Gosset / Tricot - Describe. #9442

lilyclements · 2025-02-13T14:12:03Z

lilyclements
Feb 13, 2025
Maintainer

@rdstern here is a full script for the Gosset vignette (1) up until the Modelling. I think what we would like for the first iteration of the menu is the ability to run this in R-Instat. I've attached the Full Script at the end in case you'd rather have it all as one. Otherwise, here it is broken up with comments throughout.
I've also amended this to use Kaue's scripts he shared with us on the trainings.

Importing and Rearranging the Data

This is all very straightforward and do-able in R-Instat. This rearrangement is relevant for this data type, but not for all tricot data shapes.
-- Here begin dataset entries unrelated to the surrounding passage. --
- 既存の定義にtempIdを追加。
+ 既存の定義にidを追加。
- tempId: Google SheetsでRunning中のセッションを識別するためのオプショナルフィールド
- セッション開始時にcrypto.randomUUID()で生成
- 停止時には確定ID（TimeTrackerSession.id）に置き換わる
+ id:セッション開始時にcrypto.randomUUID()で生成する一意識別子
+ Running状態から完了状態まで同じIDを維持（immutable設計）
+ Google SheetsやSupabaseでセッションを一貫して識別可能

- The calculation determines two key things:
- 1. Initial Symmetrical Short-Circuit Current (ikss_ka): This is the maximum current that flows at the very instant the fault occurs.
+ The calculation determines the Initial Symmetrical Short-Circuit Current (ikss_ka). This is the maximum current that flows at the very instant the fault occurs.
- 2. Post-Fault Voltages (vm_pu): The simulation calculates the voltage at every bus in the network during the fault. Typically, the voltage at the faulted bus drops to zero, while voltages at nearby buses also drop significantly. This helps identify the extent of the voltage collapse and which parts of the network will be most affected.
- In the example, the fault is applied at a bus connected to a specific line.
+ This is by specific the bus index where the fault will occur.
There are data formats that the tricot analyses have which require much more manipulation to get it into a consistent shape. That is not relevant for this vignette, but the shape it is rearranged to a shape which David suggested, and I strongly agree with. I'm not sure how we want to offer that rearrangement in R-Instat yet. I should discuss that with David, it might be that he sees that as something that happens automatically in the defining part of the dialog (that if you define certain columns, clearly it's in the X format, and so we can rearrange that to the Y format).
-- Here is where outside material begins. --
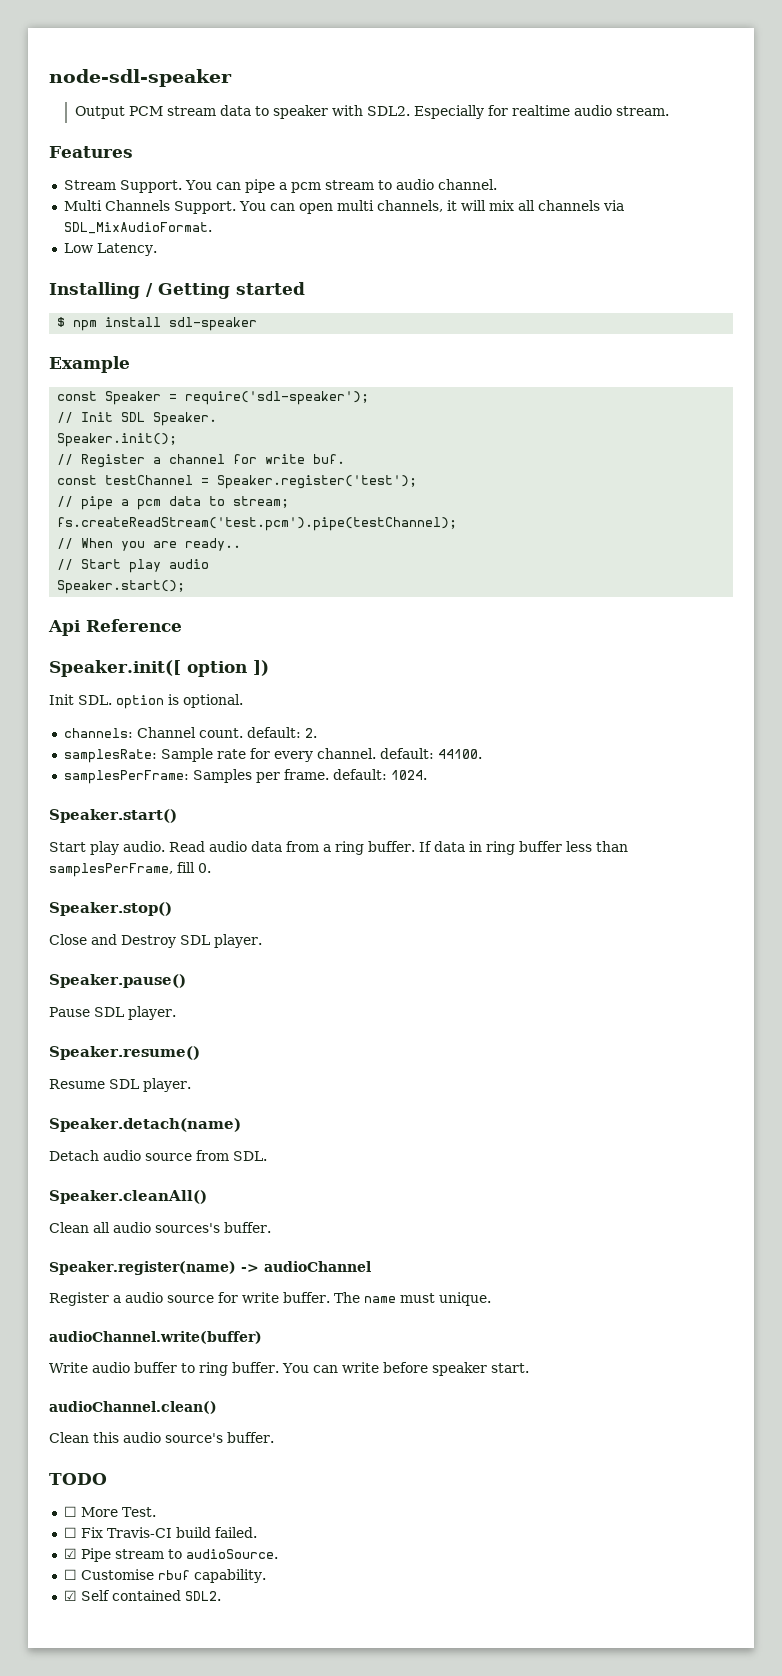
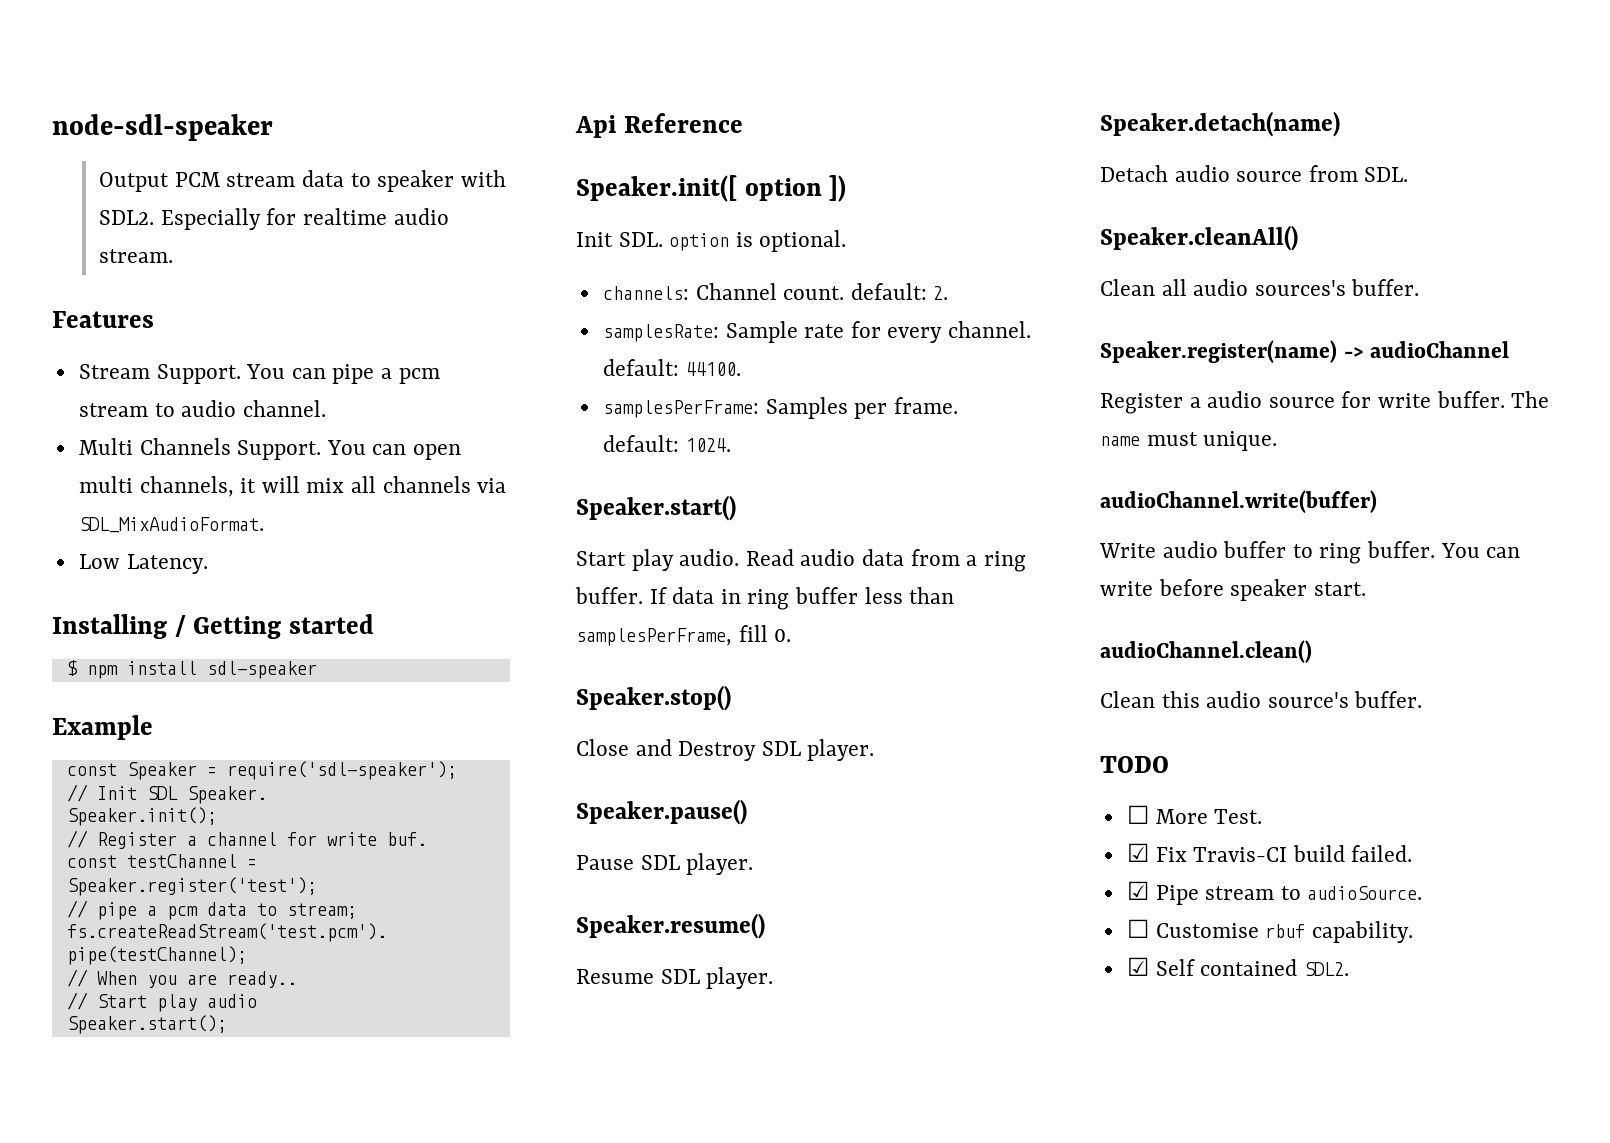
- ☐ Fix Travis-CI build failed.
+ ☑ Fix Travis-CI build failed.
# Dialog: Import From Library
utils::data(package="gosset", X=nicabean)

data_book$import_data(data_tables=lapply(X=nicabean, FUN=data.frame))

# Right click menu: Convert Column(s) To Factor
data_book$convert_column_to_type(data_name="trial", col_names="trait", to_type="factor")
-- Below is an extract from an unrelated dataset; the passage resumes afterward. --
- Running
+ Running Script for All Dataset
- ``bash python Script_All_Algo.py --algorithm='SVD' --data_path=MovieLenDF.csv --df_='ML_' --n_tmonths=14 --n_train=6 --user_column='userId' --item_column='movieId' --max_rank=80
# Dialog: Unstack (Pivot Wider)
trial <- data_book$get_data_frame(data_name="trial")
trial_unstacked <- tidyr::pivot_wider(data=trial, names_from=trait, values_from=rank)
data_book$import_data(data_tables=list(trial_unstacked=trial_unstacked))

rm(list=c("trial_unstacked", "trial"))

There is also the option to import from ClimMob using their ClimMobTools package. Kaue has shared this in script 2 of his training materials (02_fetch_and_merge_data.R). I've written up an issue in #9400 on how we can incorporate that in, and added amendments now we have this scripts from Kaue.

Defining the Data

As I said above there are data formats that the tricot analyses have which require much more manipulation to get it into a consistent shape. I will get the names of the columns in that shape if we want that rearrangement to occur at this part for it to be in a consistent format.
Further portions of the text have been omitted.